[Data extracted from a collection]:

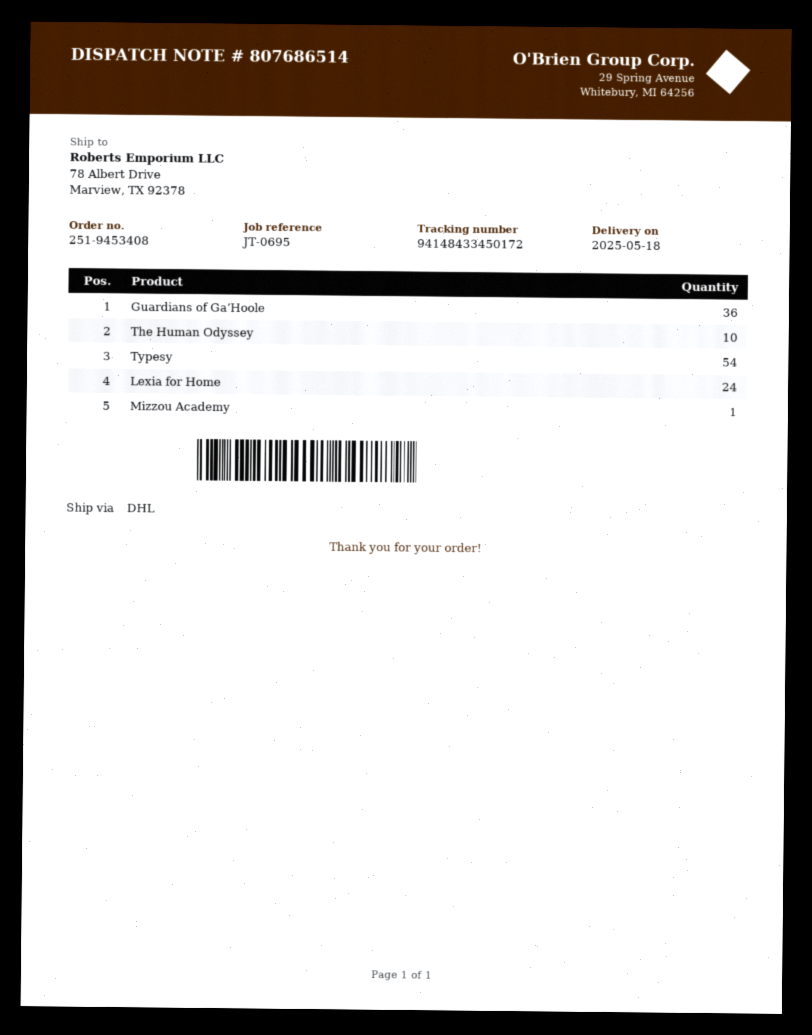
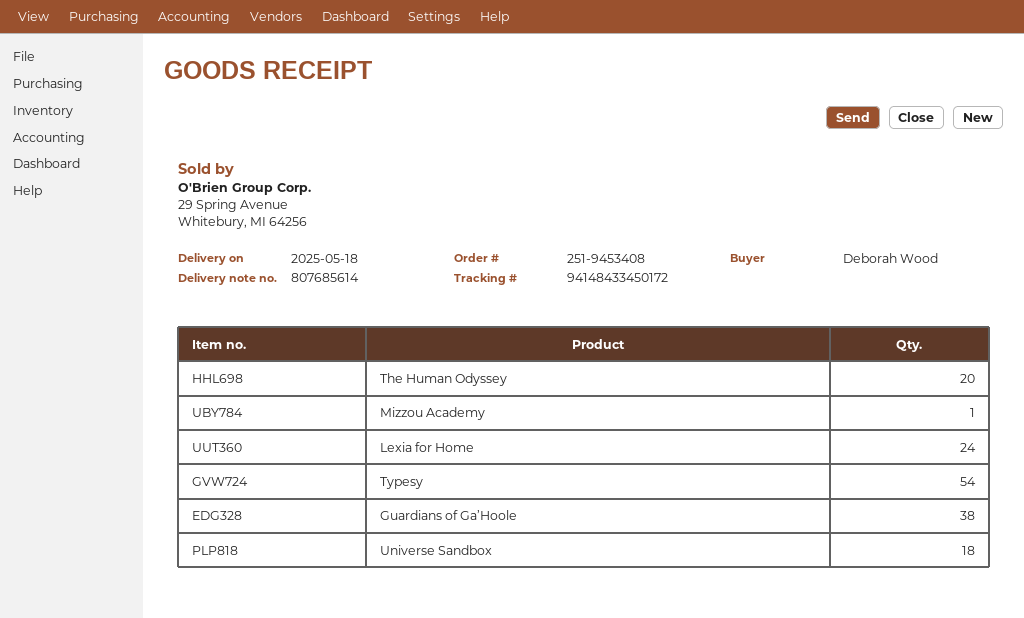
delivery note number: 807686514 -> 807685614
Guardians of Ga’Hoole: 36 -> 38
The Human Odyssey: 10 -> 20
Universe Sandbox: none -> 18

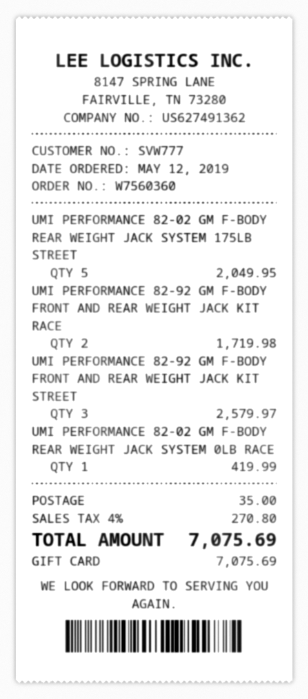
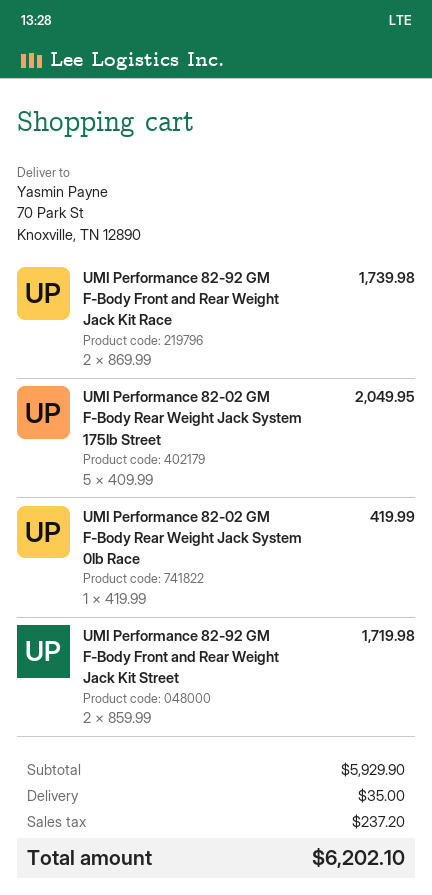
UMI PERFORMANCE 82-92 GM F-BODY FRONT AND REAR WEIGHT JACK KIT RACE: 2 for 1719.98 -> 2 for 1739.98
UMI PERFORMANCE 82-92 GM F-BODY FRONT AND REAR WEIGHT JACK KIT STREET: 3 for 2579.97 -> 2 for 1719.98
tax: 270.80 -> 237.20
total: 7075.69 -> 6202.10

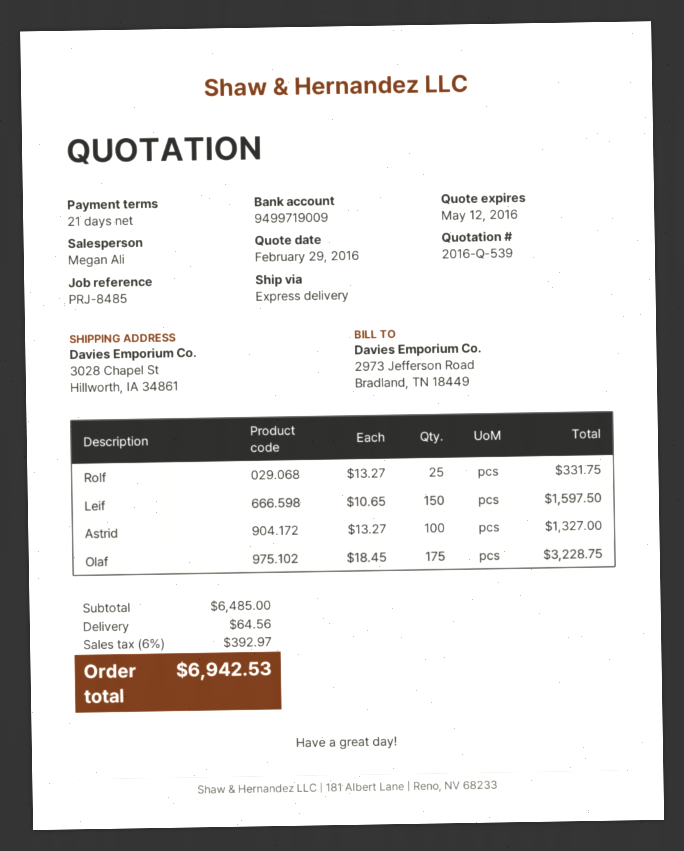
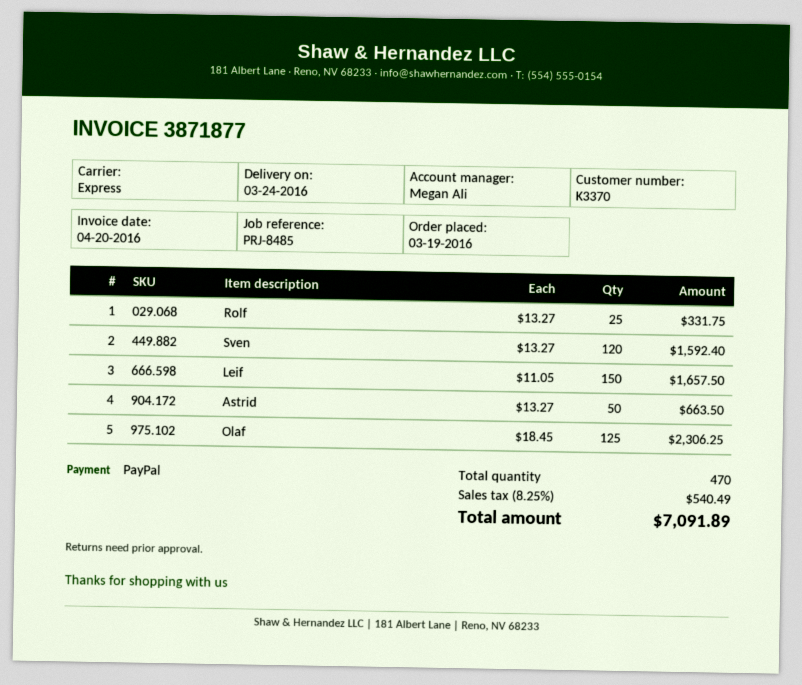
Leif: 150 x 10.65 = 1597.50 -> 150 x 11.05 = 1657.50
Astrid: 100 x 13.27 = 1327.00 -> 50 x 13.27 = 663.50
Olaf: 175 x 18.45 = 3228.75 -> 125 x 18.45 = 2306.25
Sven: none -> 120 x 13.27 = 1592.40
shipping: 64.56 -> none
tax: 6% = 392.97 -> 8.25% = 540.49
total: 6942.53 -> 7091.89

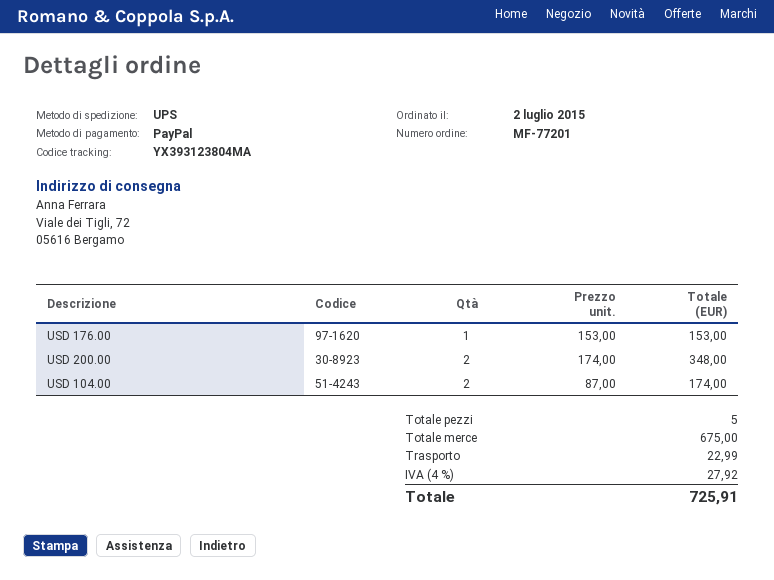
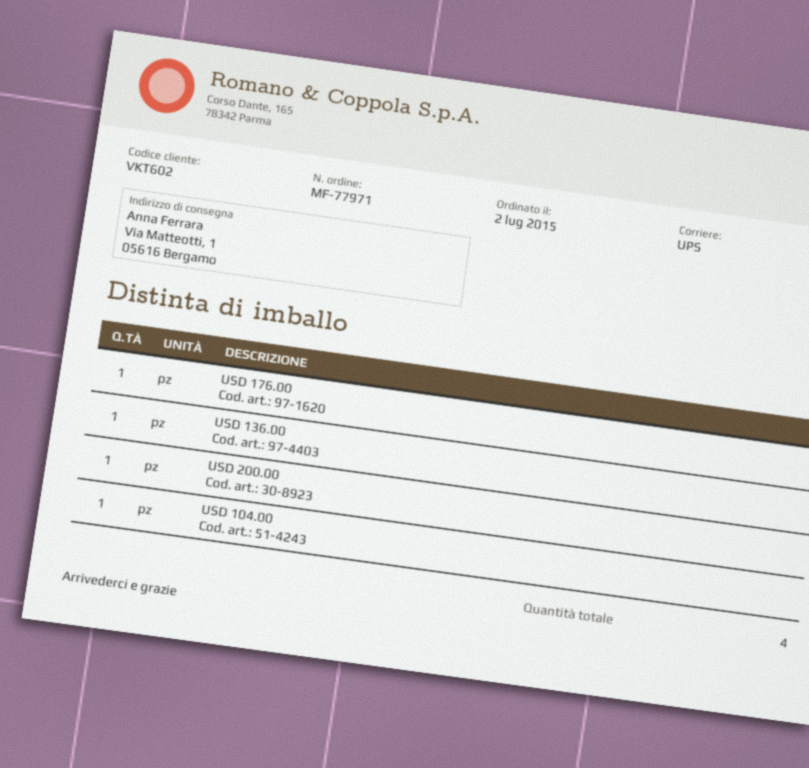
order number: MF-77201 -> MF-77971
ship to: Viale dei Tigli, 72, 05616 Bergamo -> Via Matteotti, 1, 05616 Bergamo
USD 200.00: 2 -> 1
USD 104.00: 2 -> 1
USD 136.00: none -> 1
total quantity: 5 -> 4

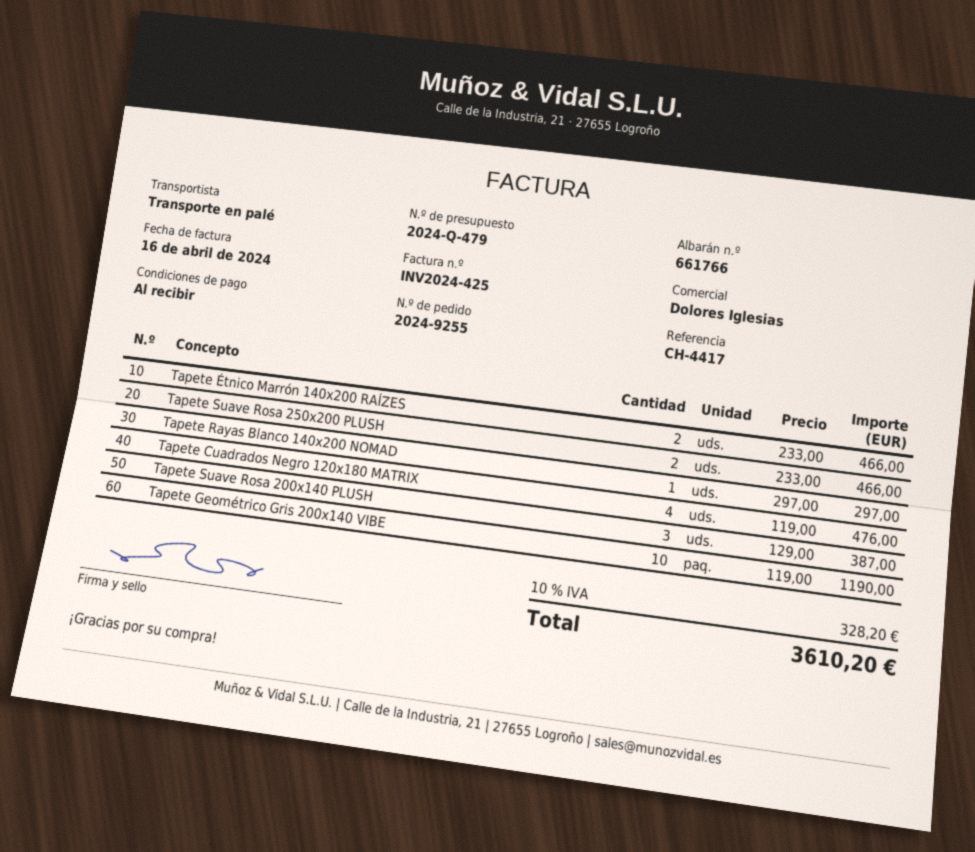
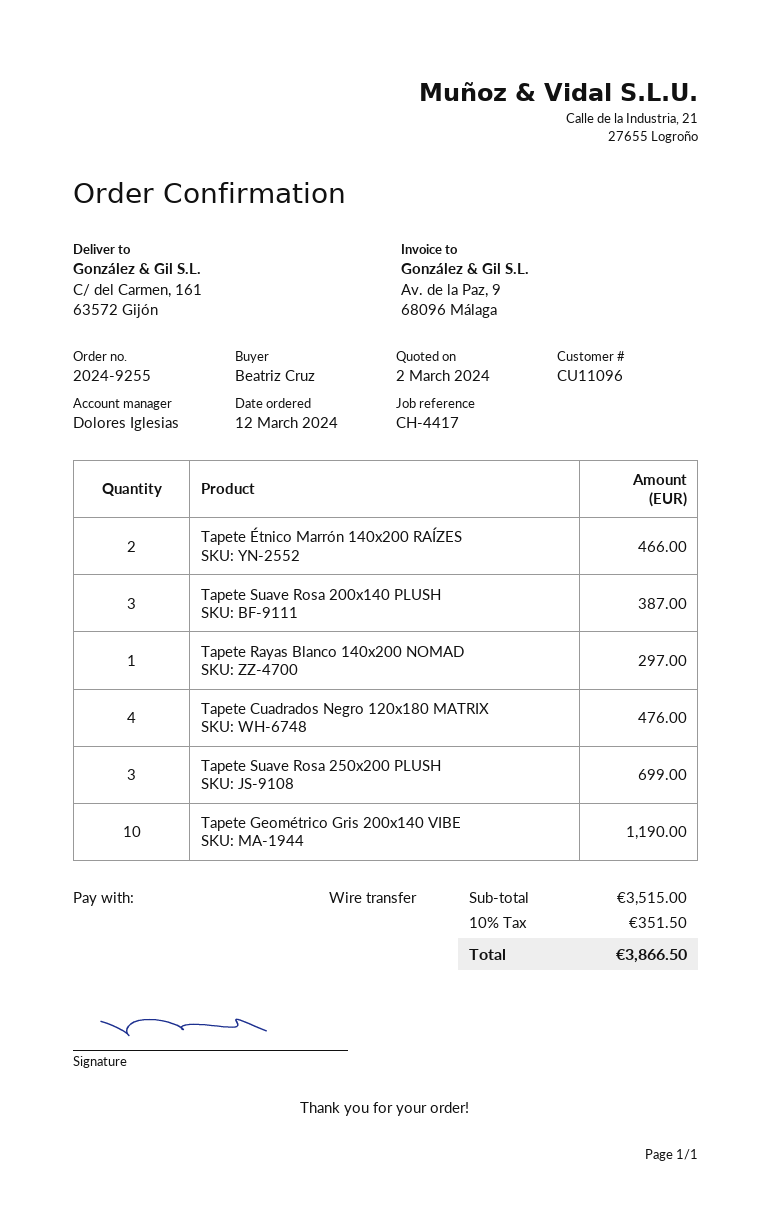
Tapete Suave Rosa 250x200 PLUSH: 2 for 466.00 -> 3 for 699.00
tax: 10% = 328.20 -> 10% = 351.50
total: 3610.20 -> 3866.50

[What is expected]:
Count the lines in the entries above that include the string "none", then give only that figure.

[Exercise solution]:
4